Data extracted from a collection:
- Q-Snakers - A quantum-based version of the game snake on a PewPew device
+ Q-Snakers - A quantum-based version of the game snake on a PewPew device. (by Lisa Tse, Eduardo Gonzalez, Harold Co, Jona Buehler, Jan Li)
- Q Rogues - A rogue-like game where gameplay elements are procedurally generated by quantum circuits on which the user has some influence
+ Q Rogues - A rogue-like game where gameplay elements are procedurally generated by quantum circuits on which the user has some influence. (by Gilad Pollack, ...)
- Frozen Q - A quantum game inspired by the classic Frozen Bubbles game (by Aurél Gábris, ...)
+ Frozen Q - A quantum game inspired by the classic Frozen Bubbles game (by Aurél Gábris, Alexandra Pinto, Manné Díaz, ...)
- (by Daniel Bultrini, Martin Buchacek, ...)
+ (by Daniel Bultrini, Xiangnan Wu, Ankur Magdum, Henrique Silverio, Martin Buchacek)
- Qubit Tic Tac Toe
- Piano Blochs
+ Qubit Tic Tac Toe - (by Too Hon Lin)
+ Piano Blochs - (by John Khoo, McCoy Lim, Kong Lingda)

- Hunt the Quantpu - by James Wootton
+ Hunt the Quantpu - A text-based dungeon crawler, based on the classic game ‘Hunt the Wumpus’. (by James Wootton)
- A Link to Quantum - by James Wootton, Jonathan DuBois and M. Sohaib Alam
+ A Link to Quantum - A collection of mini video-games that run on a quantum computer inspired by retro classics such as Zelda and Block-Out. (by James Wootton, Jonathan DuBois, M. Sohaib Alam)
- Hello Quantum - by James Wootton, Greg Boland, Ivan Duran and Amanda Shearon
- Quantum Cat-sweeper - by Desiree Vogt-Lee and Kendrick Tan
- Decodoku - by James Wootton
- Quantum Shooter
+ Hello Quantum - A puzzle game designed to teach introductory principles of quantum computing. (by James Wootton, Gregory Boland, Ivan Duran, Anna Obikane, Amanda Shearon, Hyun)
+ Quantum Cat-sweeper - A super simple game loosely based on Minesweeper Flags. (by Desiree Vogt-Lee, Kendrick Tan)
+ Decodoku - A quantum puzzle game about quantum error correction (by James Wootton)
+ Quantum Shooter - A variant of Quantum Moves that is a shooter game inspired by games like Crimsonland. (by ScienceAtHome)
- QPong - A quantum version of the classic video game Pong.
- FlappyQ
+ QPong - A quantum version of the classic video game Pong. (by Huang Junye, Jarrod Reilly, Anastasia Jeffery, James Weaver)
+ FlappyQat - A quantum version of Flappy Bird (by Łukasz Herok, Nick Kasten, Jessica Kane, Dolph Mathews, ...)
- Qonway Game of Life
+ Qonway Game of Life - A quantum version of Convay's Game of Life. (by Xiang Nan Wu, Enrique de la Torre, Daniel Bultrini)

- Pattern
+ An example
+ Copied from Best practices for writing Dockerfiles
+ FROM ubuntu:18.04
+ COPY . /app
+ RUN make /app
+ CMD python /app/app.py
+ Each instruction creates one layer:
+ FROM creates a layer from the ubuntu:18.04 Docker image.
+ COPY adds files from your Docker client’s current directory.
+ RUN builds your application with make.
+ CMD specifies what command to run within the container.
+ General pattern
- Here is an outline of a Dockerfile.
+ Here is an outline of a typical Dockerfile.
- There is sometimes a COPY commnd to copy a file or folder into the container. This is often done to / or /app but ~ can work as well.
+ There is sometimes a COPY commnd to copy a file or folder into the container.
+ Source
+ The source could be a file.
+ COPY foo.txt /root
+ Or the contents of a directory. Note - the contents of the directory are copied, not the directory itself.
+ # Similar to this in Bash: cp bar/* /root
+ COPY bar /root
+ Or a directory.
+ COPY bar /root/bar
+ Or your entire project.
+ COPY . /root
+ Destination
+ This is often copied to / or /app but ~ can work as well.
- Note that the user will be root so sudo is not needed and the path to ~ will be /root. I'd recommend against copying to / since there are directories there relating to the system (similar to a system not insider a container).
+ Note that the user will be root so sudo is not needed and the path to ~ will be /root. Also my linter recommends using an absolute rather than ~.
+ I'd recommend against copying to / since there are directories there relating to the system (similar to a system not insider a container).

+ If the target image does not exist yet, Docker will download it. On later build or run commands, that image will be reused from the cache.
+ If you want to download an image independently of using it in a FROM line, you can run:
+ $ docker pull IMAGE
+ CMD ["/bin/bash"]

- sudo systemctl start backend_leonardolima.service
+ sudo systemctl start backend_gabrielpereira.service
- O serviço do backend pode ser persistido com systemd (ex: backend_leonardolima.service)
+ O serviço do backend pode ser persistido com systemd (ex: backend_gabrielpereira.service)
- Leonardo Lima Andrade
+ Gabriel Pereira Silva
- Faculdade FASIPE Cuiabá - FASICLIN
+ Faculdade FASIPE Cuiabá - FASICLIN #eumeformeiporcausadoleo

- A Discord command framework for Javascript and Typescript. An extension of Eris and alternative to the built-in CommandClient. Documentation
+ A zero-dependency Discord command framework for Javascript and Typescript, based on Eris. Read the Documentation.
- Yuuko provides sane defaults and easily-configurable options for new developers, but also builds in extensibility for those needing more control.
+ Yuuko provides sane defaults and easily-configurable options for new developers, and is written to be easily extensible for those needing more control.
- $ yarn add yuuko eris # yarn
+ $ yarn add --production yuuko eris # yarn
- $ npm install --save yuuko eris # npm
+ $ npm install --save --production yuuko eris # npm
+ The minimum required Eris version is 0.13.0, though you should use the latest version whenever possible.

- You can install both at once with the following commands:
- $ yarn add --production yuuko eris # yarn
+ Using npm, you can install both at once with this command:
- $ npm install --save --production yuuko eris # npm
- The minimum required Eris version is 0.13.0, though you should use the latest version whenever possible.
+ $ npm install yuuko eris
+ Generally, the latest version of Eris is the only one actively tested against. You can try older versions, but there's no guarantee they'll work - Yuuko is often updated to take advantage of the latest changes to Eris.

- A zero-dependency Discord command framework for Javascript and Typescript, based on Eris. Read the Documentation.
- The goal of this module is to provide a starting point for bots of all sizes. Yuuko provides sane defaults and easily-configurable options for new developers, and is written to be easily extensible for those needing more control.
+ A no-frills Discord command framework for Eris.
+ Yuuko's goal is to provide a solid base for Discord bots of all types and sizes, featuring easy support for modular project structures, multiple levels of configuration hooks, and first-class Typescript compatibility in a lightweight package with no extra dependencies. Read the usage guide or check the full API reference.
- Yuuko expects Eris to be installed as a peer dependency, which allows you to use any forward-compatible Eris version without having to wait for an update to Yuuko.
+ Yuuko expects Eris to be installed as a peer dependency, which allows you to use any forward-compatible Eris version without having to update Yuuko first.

What the task asks:
Above are the records; from them, give again exactly the lines from the one containing "Using npm, you" through the one containing "install yuuko eris", both included.

Written answer:
+ Using npm, you can install both at once with this command:
- $ npm install --save --production yuuko eris # npm
- The minimum required Eris version is 0.13.0, though you should use the latest version whenever possible.
+ $ npm install yuuko eris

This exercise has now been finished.